Activists in the United States plan to march in more than 50 cities Wednesday promoting peace as an alternative to Mexico’s so-called war on drugs — the latest in a series of rallies demanding justice for 43 Mexican students who were disappeared after police opened fire on a protest in Guerrero state in September.
"We're turning our attention to what we can do as people living in the U.S.," Monica Novoa, a spokeswoman for #USTired2, a group aimed at ending U.S. aid to Mexican security forces, told Al Jazeera. "We know that billions have gone to the drug war and that this money goes to security forces. And in that way the U.S. is complicit in what's happening in Mexico."
Thousands are expected to march in front of federal buildings — including in New York City, Los Angeles, and Ferguson, Missouri — to call on President Barack Obama and Congress to stop sending billions of tax dollars for military aid and training to Mexican security forces, which have perpetuated human rights violations, Novoa said.
Mexico escalated its war on drugs in 2007, when former President Felipe Calderón dispersed roughly 20,000 federal police and soldiers across the country in a large-scale war against organized crime — with financial aid from the U.S. under the Merida Initiative. That offensive left roughly 100,000 dead and over 25,000 disappeared between 2007 and 2011.
Though rampant violence has continued in Mexico in recent years, with at least 10,000killed since President Enrique Peña Nieto took power in 2012, the disappearance of the 43 students from a rural teachers training college has convulsed Mexican society and sparked protests not seen in generations. Protesters flooded streets across the country, criticizing Pena Nieto's response to the crime and called for him and his cabinet to resign.
Classmates, relatives and supporters of the missing students from Ayotzinapa Normal School in Mexico’s poverty-stricken Guerrero state have flooded streets across the country since the disappearances. They blame the Peña Nieto administration for the crime, with protesters often holding banners reading, “Fue el estado” or “It was the state.”
Confessions from dozens of police officers and drug gang members arrested after the disappearance have suggested that a corrupt local mayor and his wife in Iguala, Guerrero, ordered the crackdown on the students.

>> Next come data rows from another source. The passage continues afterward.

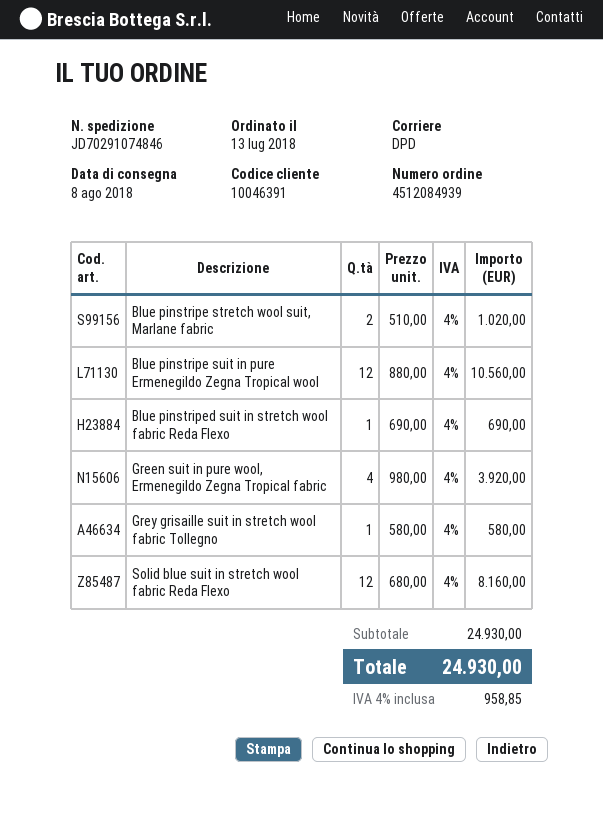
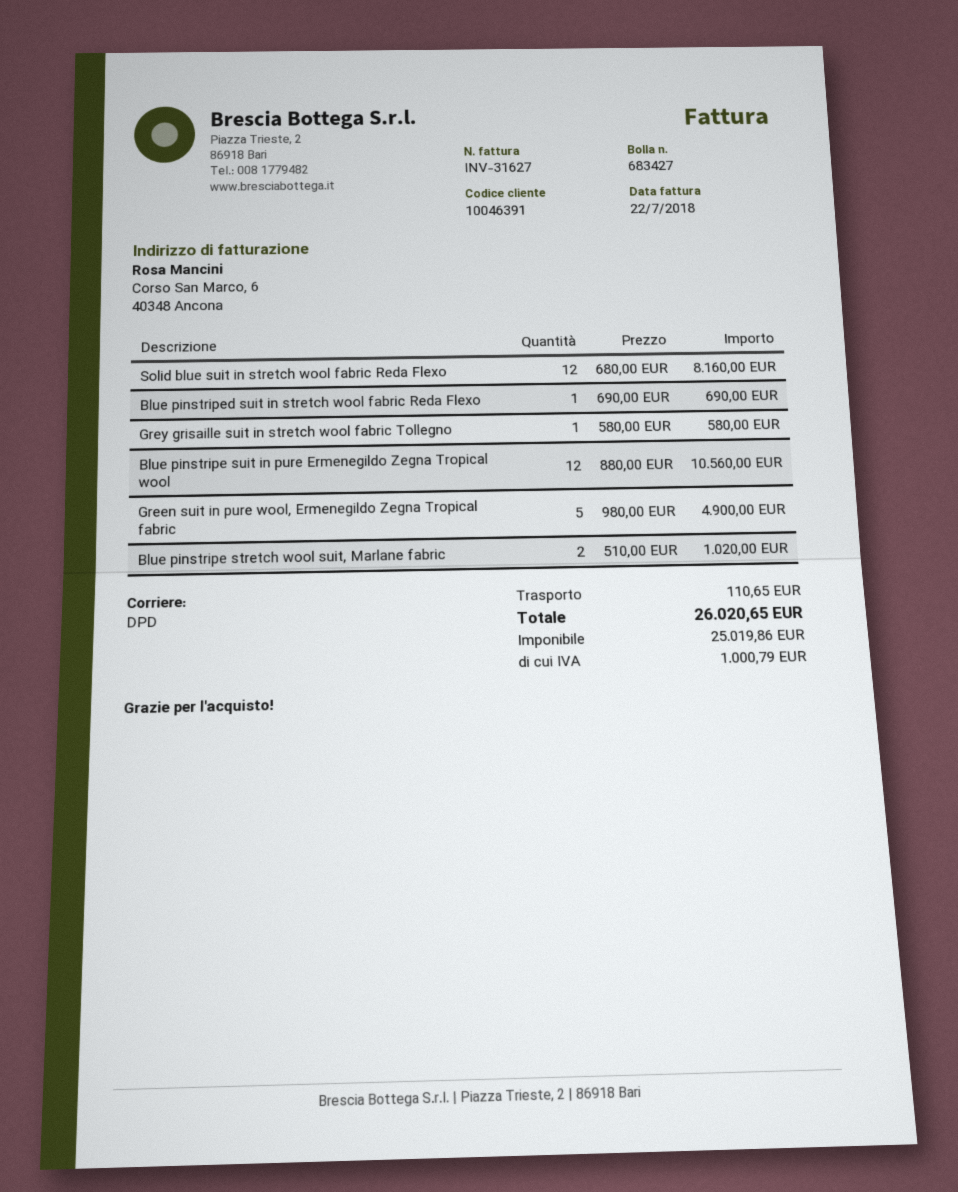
Green suit in pure wool, Ermenegildo Zegna Tropical fabric: 4 x 980.00 = 3920.00 -> 5 x 980.00 = 4900.00
shipping: none -> 110.65
tax: 958.85 -> 1000.79
total: 24930.00 -> 26020.65

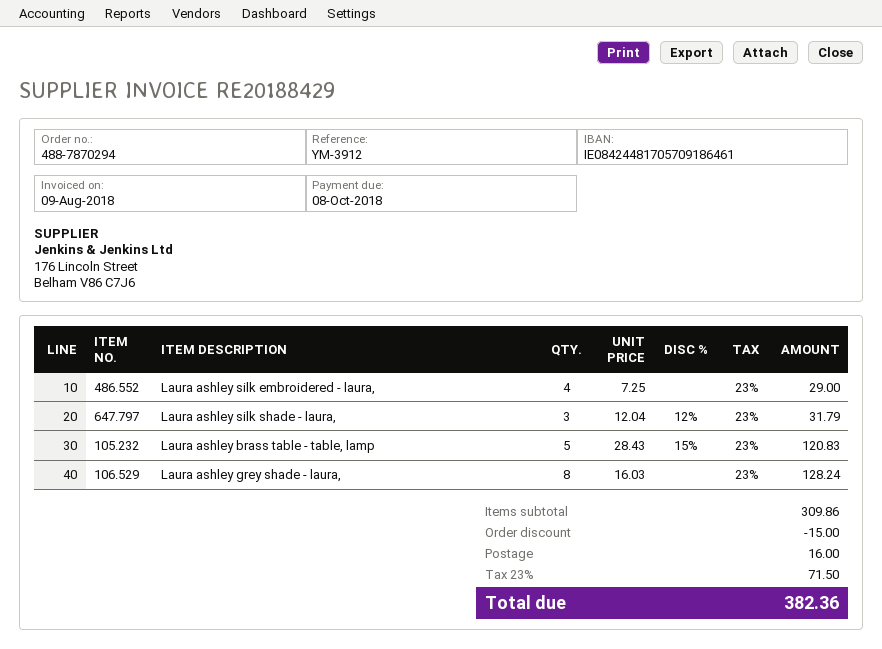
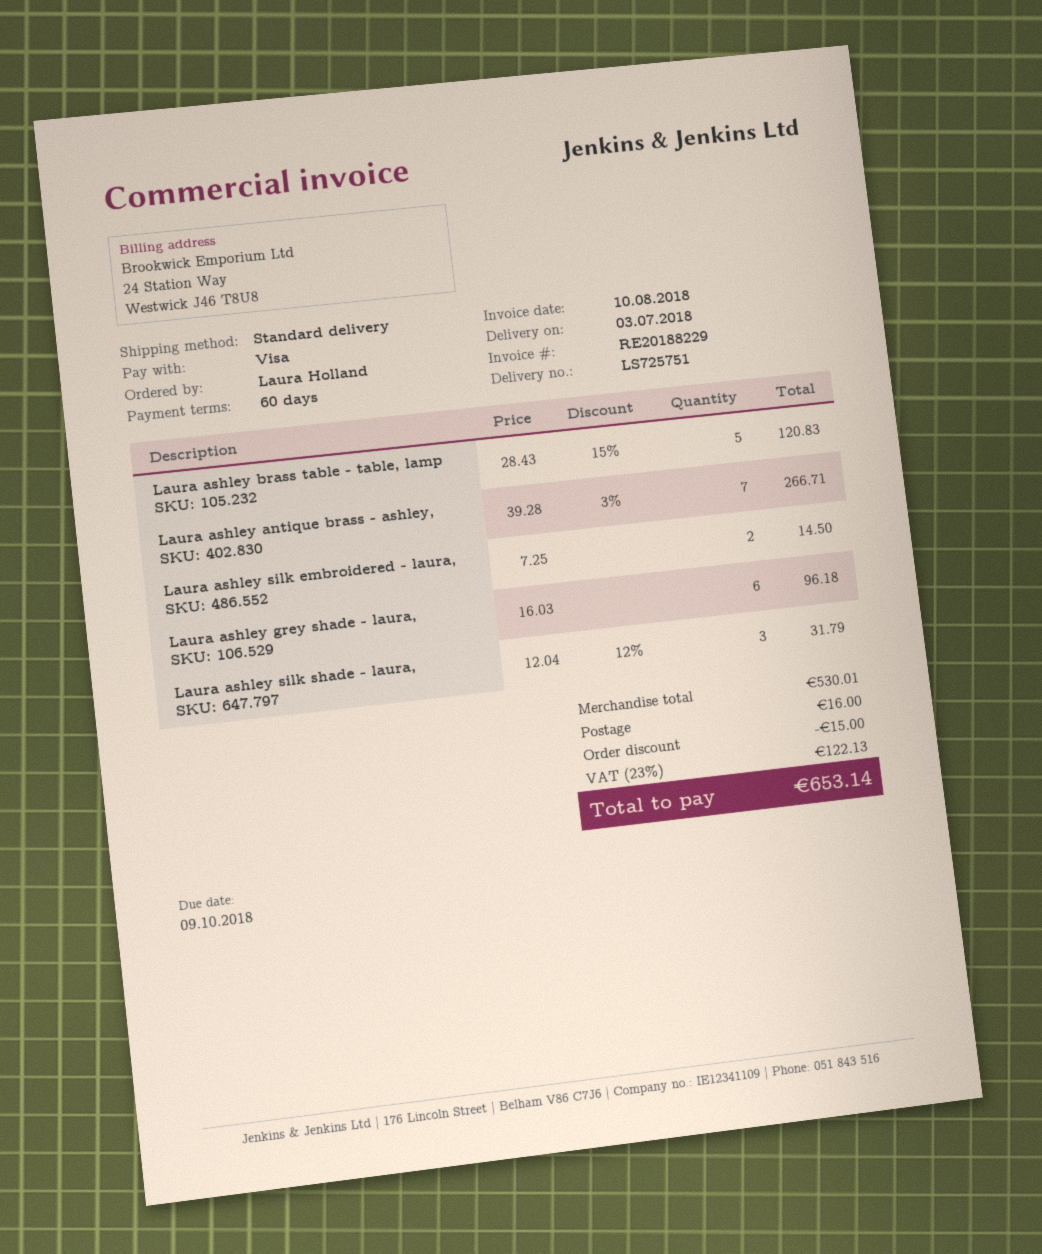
invoice number: RE20188429 -> RE20188229
invoice date: 2018-08-09 -> 2018-08-10
due date: 2018-10-08 -> 2018-10-09
Laura ashley silk embroidered - laura,: 4 x 7.25 = 29.00 -> 2 x 7.25 = 14.50
Laura ashley grey shade - laura,: 8 x 16.03 = 128.24 -> 6 x 16.03 = 96.18
Laura ashley antique brass - ashley,: none -> 7 x 39.28 - 3% = 266.71
subtotal: 309.86 -> 530.01
tax: 23% = 71.50 -> 23% = 122.13
total: 382.36 -> 653.14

Local police then handed over the students to a local gang, ordering their executions, it is alleged.
On Wednesday, #USTired2 activists will host a series of vigils and conferences in solidarity with the Ayotzinapa students. Hundreds of U.S. protestors already marched in New York City last month, from the Mexican consulate in midtown Manhattan to the United Nations headquarters.
U.S. activists say aid to Mexico’s security forces is illegal under U.S. law. Human rights provisions under the “Leahy Law” male it illegal for the State Department or Department of Defense to provide military assistance to “any unit of the security forces of a foreign country if the Secretary of State has credible information that such a unit has committed a gross violation of human rights,” the group said in a press release.
The Ayotzinapa student disappearances are not the only example of human rights abuses by Mexican security forces that would outlaw U.S. military aid to the country, activists say. Mexican soldiers were accused of executing 22 suspected criminals in a warehouse in the town of Tlatlaya, near Mexico City, in June. Peña Nieto’s handling of the case has come under close scrutiny. While the army said the incident took place following clashes with criminals, witnesses have testified that it was a massacre.
International rights groups have deplored the state of impunity surrounding these crimes. And a series of mass graves discovered in the search for the 43 missing students has further revealed Mexico’s recent history with violent crime.
In a memorandum to Pena Nieto earlier this year, Amnesty International accused the president of prioritizing economic and political reforms while ignoring human rights.
“Reports of human rights abuses committed by police and security forces, including enforced disappearances, torture, and arbitrary detention continue and impunity for all crimes remains the norm … the justice system continues to fail victims, accused and society.” said Amnesty in a statement. “Mexico continues to face serious challenges to the rule of law and respect for human rights.”